Fui para a Suécia aos 20 anos. Foi um enorme choque de culturas, mas pela positiva. Foi o acontecimento que mais influência teve na grande mudança que se deu a partir dali, na minha forma de estar na vida, na minha mentalidade, no meu relacionamento com as pessoas, na forma de ver a democracia e os direitos humanos, enfim, fez-me mudar como um todo.

 

Este choque de culturas deveu-se a muitos factos de diferenciação: em Portugal, ou em Alhos Vedros, vila pequena, onde sempre vivera até aí, todos se conheciam, a mentalidade era feita de muitos tabus, muitos preconceitos, muita falta de respeito pelos outros enquanto pessoas independentes e capazes de ter as suas próprias ideias, e até as suas próprias vidas. Todos tinham de se reger pelos mesmos princípios de comportamento social (maioritariamente de influência educacional católica). A forma como falávamos, nos vestíamos, com quem saíamos ou o que fazíamos, tudo era motivo de comentário, maioritariamente maldoso. Não se falava de sexo, as raparigas não saíam à noite, não saíam com rapazes a não ser em grupo, não se namorava sozinho, muito menos se podia ir a uma farmácia comprar a pílula. Tudo servia para maledicência, que alimentava a imaginação de vizinhos e até de amigos.

 

Na Suécia havia já uma grande liberdade sexual, o tema era debatido nas escolas, as jovens podiam tomar a pílula, que recebiam gratuitamente, a partir dos 13 anos, na enfermaria da escola. As pessoas respeitavam os outros pelo que eram, ninguém comentava o que outro vestia ou o que fazia. Não falavam alto, não faziam barulho que incomodasse os vizinhos (se o fizessem e fosse apresentada queixa, podiam até ter de mudar de casa e de bairro). Não havia lixo nas ruas, e cuspir no chão então era impensável.

 

Por outro lado, não havia o sentido de família, ou de comunidade (ou colectivismo) que havia aqui. As pessoas conheciam-se e falavam-se muito pouco. Tinham também um grande sentido de nacionalismo (eram raras as casas que não tinham uma bandeira sueca); as pessoas, adultos e crianças, participavam nas comemorações tradicionais, e davam grande ênfase a usos e costumes, bem como eram muito participativas nos debates, nas opiniões, nas mudanças. Ninguém tinha qualquer receio de se manifestar, contra ou a favor de qualquer coisa, de exigir os seus direitos. Havia também um grande sentido de responsabilidade quanto ao trabalho, e elevado grau de exigência de fazer o melhor, sentido de excelência. O conviver era mais embebedar-se sexta e sábado, domingo dormir, e durante a semana trabalhar. Normalmente, durante a semana, a partir das 8h da noite, não se via ninguém nas ruas. Tudo era diferente de Portugal e do que aprendera até ali.

 

A licença de parto nessa altura fora aumentada de 8 meses para 1 ano (cá eram 3 meses). Os pais (ambos, mãe e pai) não saíam do Hospital antes de provarem que sabiam tratar do bebé, e se necessitassem ensinavam, mas ambos tinham de saber dar o biberon, mudar fraldas, dar banho, etc. Aliás, decorria uma enorme campanha para que os pais dividissem o tempo de licença de parto com as mães, tendo exactamente as mesmas regalias, para que estas não fossem prejudicadas nas suas vidas profissionais.

 

Para além disso, as crianças, ao ingressar num infantário, tinham de ser acompanhadas pelo pai ou pela mãe durante as primeiras semanas, para que se adaptassem. Como eu tomava conta da minha sobrinha de 1 ano, fui eu que fui acompanhá-la nessas semanas de adaptação. 

                  

Devido à capacidade que demonstrei para lidar com as crianças, convidaram-me a ficar a trabalhar com eles.
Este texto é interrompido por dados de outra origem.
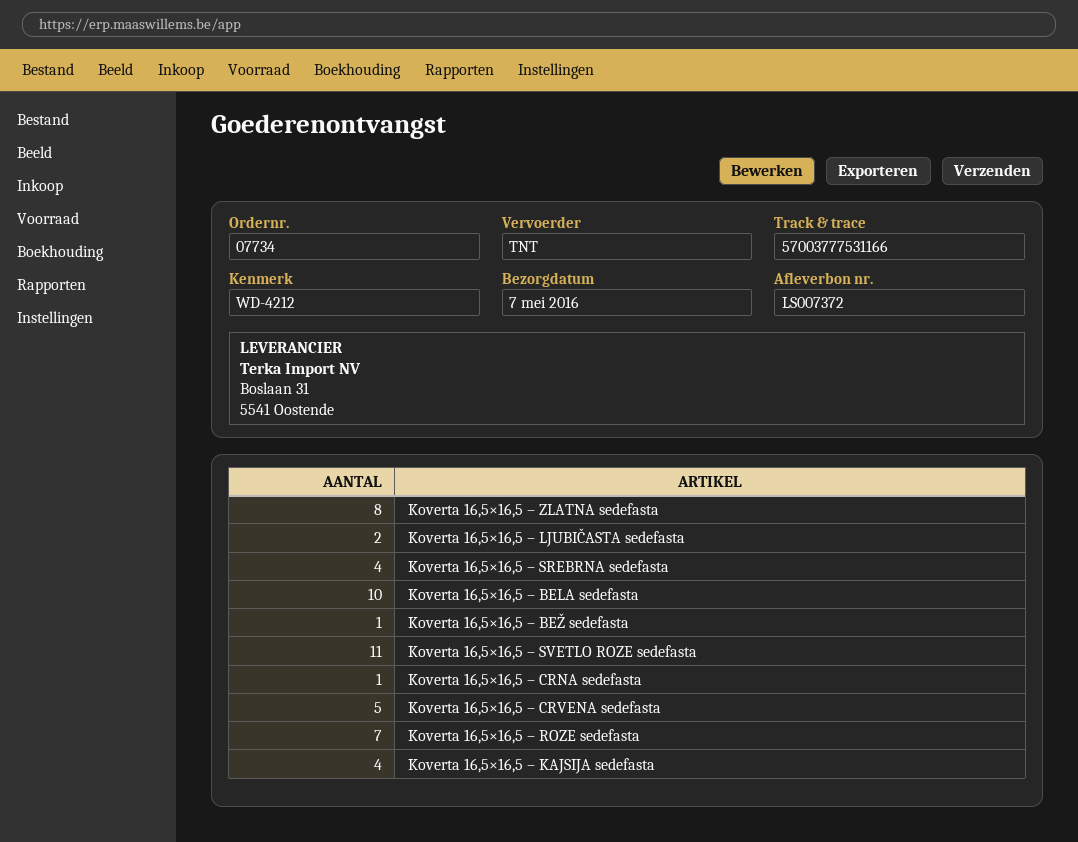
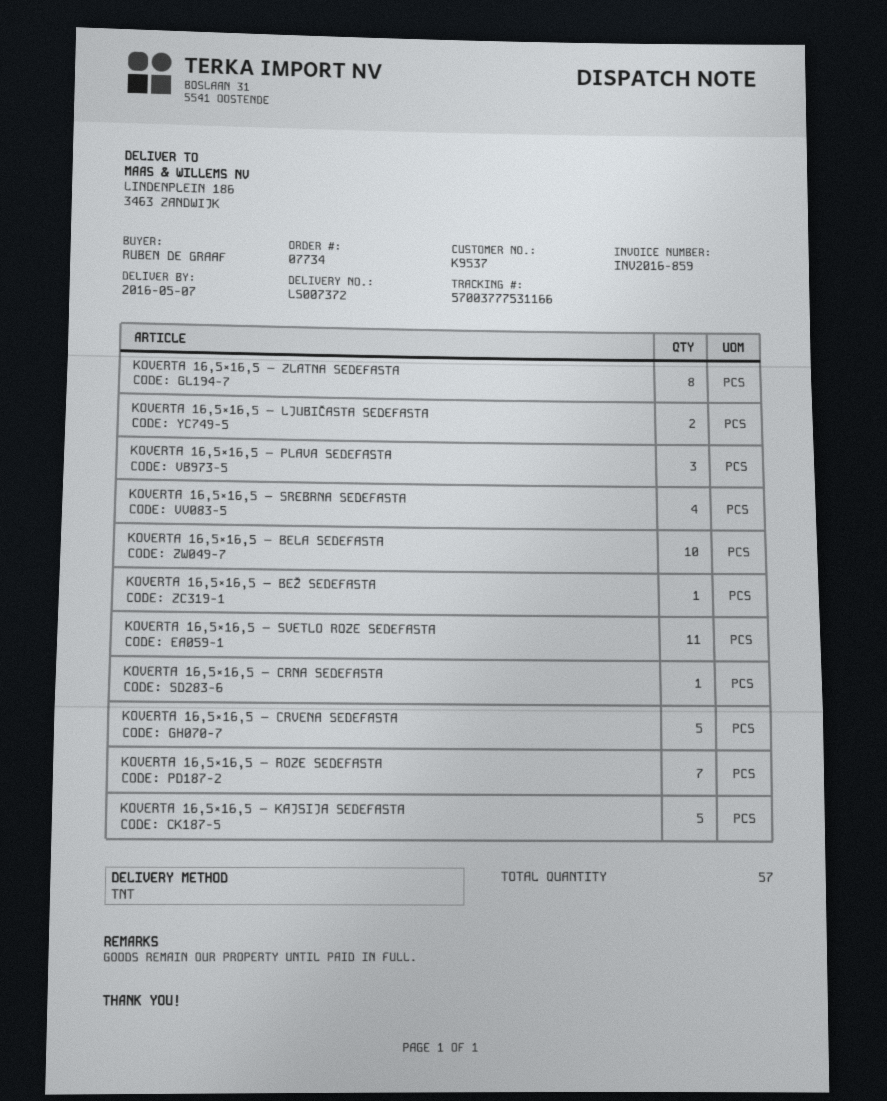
Koverta 16,5×16,5 – KAJSIJA sedefasta: 4 -> 5
KOVERTA 16,5×16,5 – PLAVA SEDEFASTA: none -> 3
As pessoas eram avaliadas pelo seu valor real, independentemente das suas habilitações literárias, da sua idade, do seu aspecto físico, ou da sua nacionalidade. Pude constatar isso em muitos outros factos.

 

Na Suécia eu encontrei a prova de que as minhas convicções de liberdade, igualdade, democracia, podiam ser uma realidade e não apenas um ideal. Não havia grandes diferenças sociais, porque quem ganhava mais, pagava mais impostos. Assim, o nível de vida era para todos muito semelhante, fosse de um médico ou de um “varredor” de ruas. É claro que o varredor não só não tinha o mesmo estatuto social que em Portugal, como não tinha as mesmas condições de trabalho ou instrução escolar. O respeito pelas pessoas, enquanto pessoas, era total. Não interessava como se vestiam, ou o que faziam. Se ia ao médico, tratava-o por “tu” e pelo nome próprio e vice-versa. Tanto fazia andar a passear o cão vestido de fraque, como com as calças rotas, ninguém olhava ou criticava. O valor das pessoas, pelo que eram, como se comportavam, o que conheciam, era o que realmente importava.

 

O ensino, cuidados médicos, assistência na velhice (os idosos, na sua generalidade, viviam em Lares que tinham todas as condições para manter a sua qualidade de vida – casas grandes, quartos independentes, jardins, actividades individuais e de grupo, passeios organizados, idas às compras, etc.), eram totalmente gratuitos. Os materiais escolares também, bem como muitos dos medicamentos. Porém era exigida responsabilidade total: se faltássemos a uma consulta marcada sem avisar, tínhamos de pagar. Se alguém na rua deixava cair, por exemplo, um papel no chão, qualquer criança lhe tocaria do braço e o faria voltar atrás e apanhar o papel. Nas empresas, os trabalhadores tinham todas as condições de trabalho, desde creches, cantinas e espaços de lazer.

 

Os sindicatos tinham um papel muito activo e importante no desenvolvimento do país, pois actuavam e tinham representantes directamente envolvidos no Governo, instituições de ensino e empresas. A Suécia tinha a organização sindical mais forte do mundo. Os sindicatos tinham o direito legal de eleger dois representantes para a direcção de todas as empresas suecas com mais de 25 trabalhadores. Cerca de 80% dos trabalhadores na Suécia eram sindicalizados. Os sindicatos tanto do sector público como do privado controlavam os fundos de pensões e organizações sem fins lucrativos. Tinham ainda representantes nas negociações referentes ao sistema de ensino, ao sistema de saúde, salários e outros benefícios sociais.

 

Se alguém tinha um projecto de criação de uma associação, instituição ou mesmo empresa, e necessitasse de ajuda monetária governamental, essa ajuda era dada. No entanto, tinham de ser apresentadas contas, regularmente, de como estava a decorrer o projecto. Se ao fim de 1 ano não fossem apresentados resultados devidamente justificados, os fundos teriam de ser devolvidos.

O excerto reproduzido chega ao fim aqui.